For every child, in order to survive, one must have the feeling that somebody... you are terribly important to somebody.
CAVETT: Somebody cares.
That somebody really cares for you.
This blaming of mothers thing for autism, was not some fringe idea, it was some blip that came and went.
It was dominant for a long time in psychiatry, and it had a huge, huge and damaging impact.
NEWSREEL NARRATOR: Mother is uncertain of herself, and unduly anxious to please.
In spite of her gentleness, mother's determination to make normal contact with Margaret, is apt to drive her further and further into her autism.
Well it sounds crazy now, but it was very much the theory then.
JOHN: So that just goes to what mothers of autistic children were being told back then, which was that they had to go into therapy themselves to learn how to love their kids.
RITA: I mean that was the concept that, you know, that if you could discover what caused it, then, you know, maybe you could learn to relate better to your child.
JOHN: It was an epic gaslighting of these mothers by the psychiatric profession, and especially Bruno Bettelheim, because it turns out, he was no expert.
After his death in 1990, it came out that his doctorate was not in psychiatry, or in psychology, or anything close to that.
It was in art history.
He just had everybody fooled.
RITA: Isn't that something?
Caused an era of women who blamed themselves for their children.
And, you know, and I was an educated woman and I bought this hook, line, and sinker, it's amazing.
CAREN: So while many women got swept up in the craziness of mother blaming, there were others who began to fight for the rights of their autistic children.
MOVIE NARRATOR: The outlook for Shawn Lapin is not good.
With help, and care, and proper education, he could recover and grow into a normal adult.
But it's a long shot.
CAREN: I first met the Lapins in an old documentary John and I had found.

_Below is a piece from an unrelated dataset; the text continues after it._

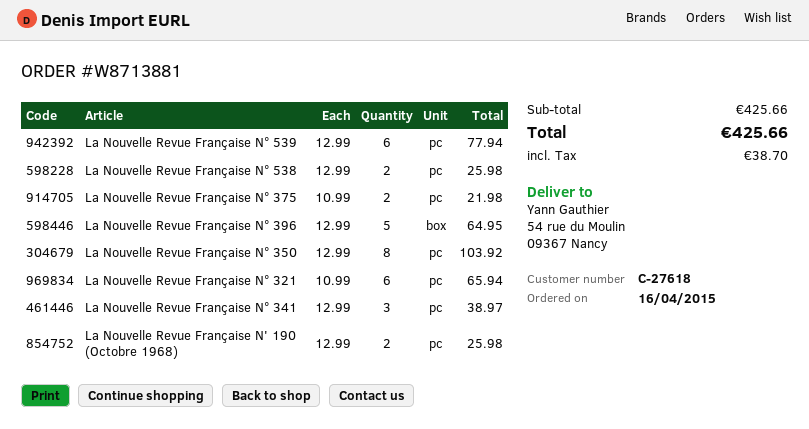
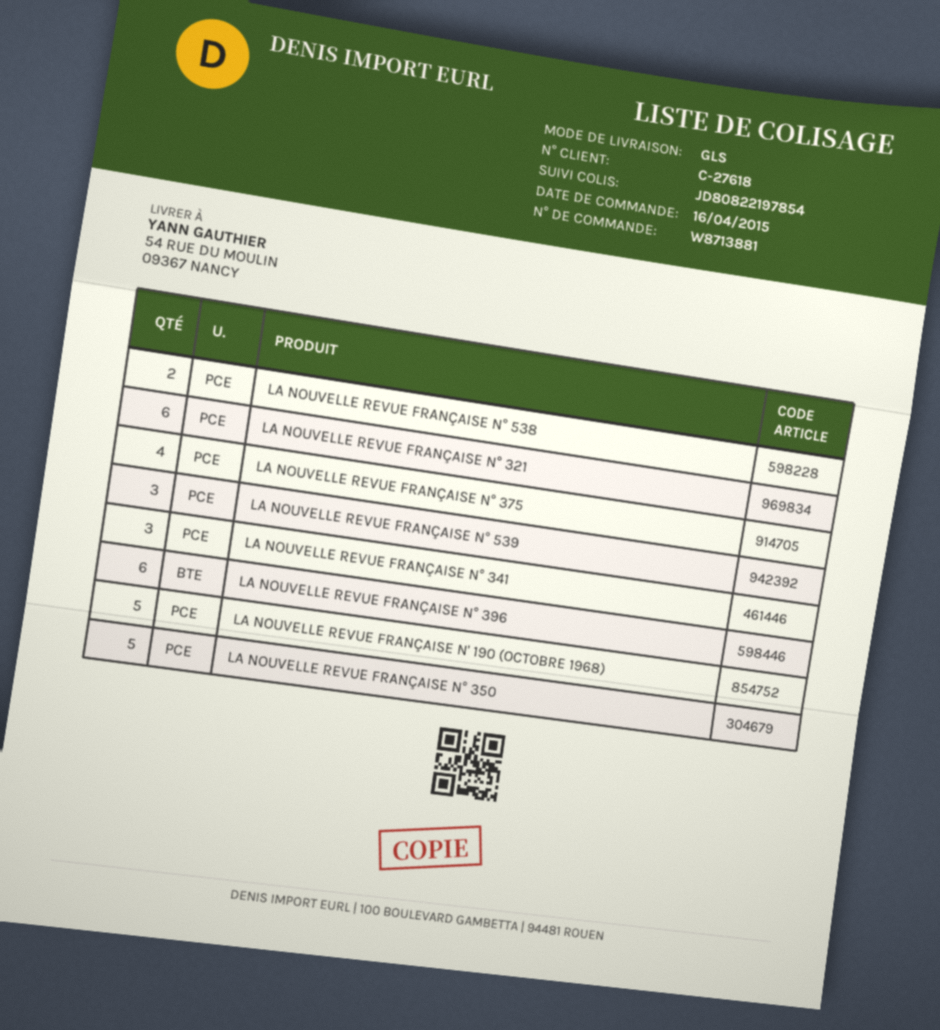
La Nouvelle Revue Française N° 539: 6 -> 3
La Nouvelle Revue Française N° 375: 2 -> 4
La Nouvelle Revue Française N° 396: 5 -> 6
La Nouvelle Revue Française N° 350: 8 -> 5
La Nouvelle Revue Française N' 190 (Octobre 1968): 2 -> 5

MOVIE NARRATOR: Take Connie and Harvey Lapin for example.
They have a seven-year-old autistic child.
They've been running since he was born looking for help for him.
HARVEY: I think the autistic child has been the most excluded child in the country.
CAREN: They told me they could remember the exact day they turned into fighters.
It was in 1971, the day they drove their son to Camarillo State Hospital to leave him there.
He was three.
It was the same thing Donald's parents had done 34 years earlier.
Can you believe we're doing this?
We took a freeway here that never even existed how many years ago?
- When we brought Shawn?
- (chuckling): 47 years ago.
(sighs) - That was the hardest drive I ever took in my life.
The only school for autism, and it's Camarillo State Hospital.
CAREN: The hospital's been converted into a college campus.
But a few of the old psych wards are still sitting there, and, and they're empty.
So do you remember the day when you... when you drove up here?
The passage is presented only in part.